> _Your goal_
Copy all the records word for word, apart from any pictures.

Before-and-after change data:
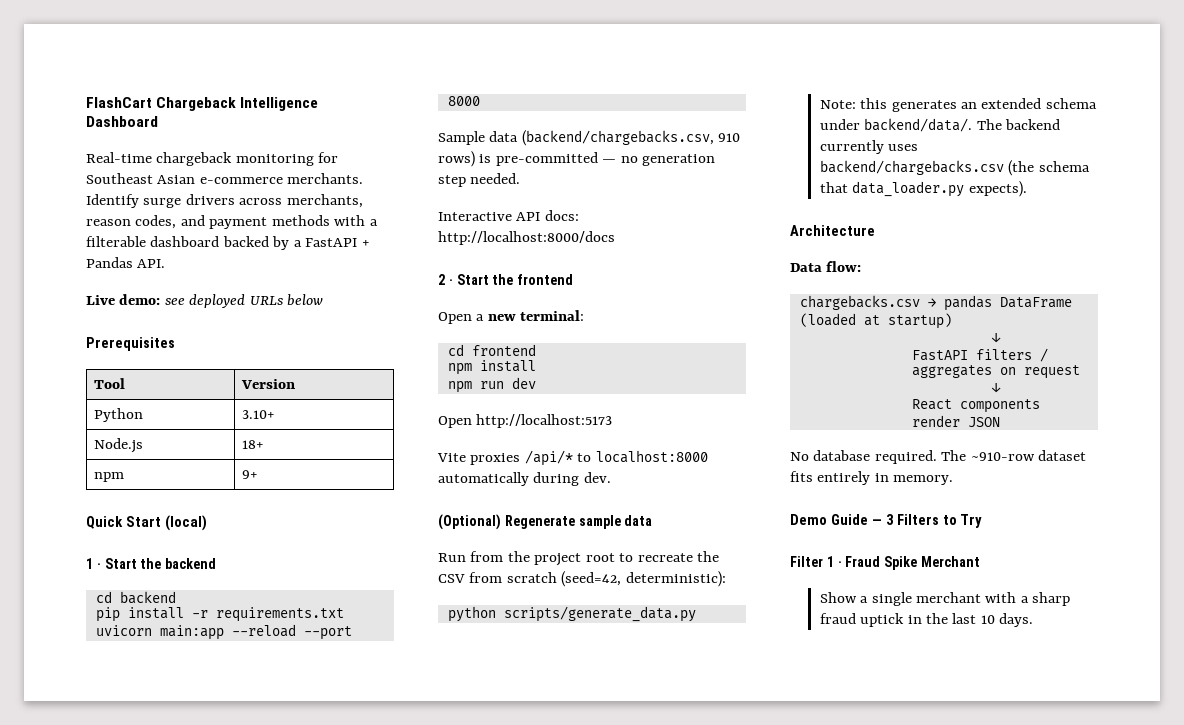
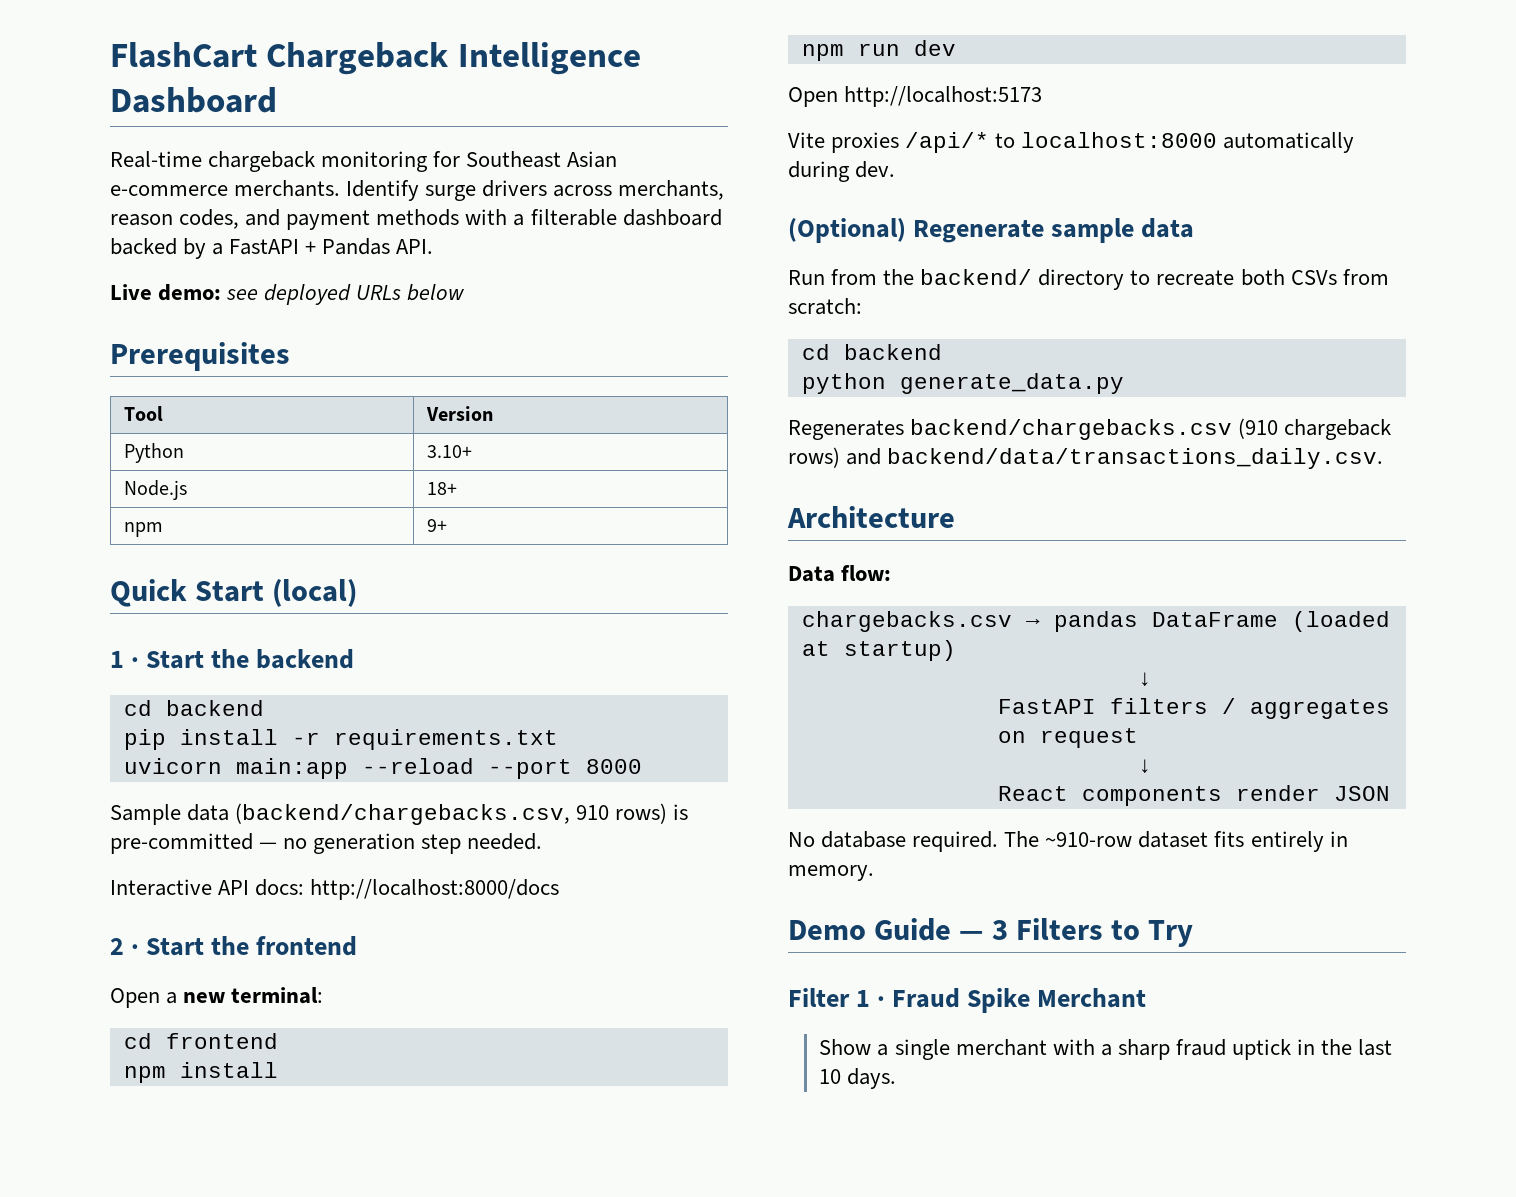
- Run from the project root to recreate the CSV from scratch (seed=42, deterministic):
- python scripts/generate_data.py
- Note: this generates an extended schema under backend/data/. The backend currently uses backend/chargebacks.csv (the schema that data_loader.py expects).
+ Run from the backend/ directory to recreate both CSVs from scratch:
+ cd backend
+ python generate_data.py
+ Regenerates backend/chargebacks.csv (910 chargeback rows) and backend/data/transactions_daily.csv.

> _Task solution_
- Run from the project root to recreate the CSV from scratch (seed=42, deterministic):
- python scripts/generate_data.py
- Note: this generates an extended schema under backend/data/. The backend currently uses backend/chargebacks.csv (the schema that data_loader.py expects).
+ Run from the backend/ directory to recreate both CSVs from scratch:
+ cd backend
+ python generate_data.py
+ Regenerates backend/chargebacks.csv (910 chargeback rows) and backend/data/transactions_daily.csv.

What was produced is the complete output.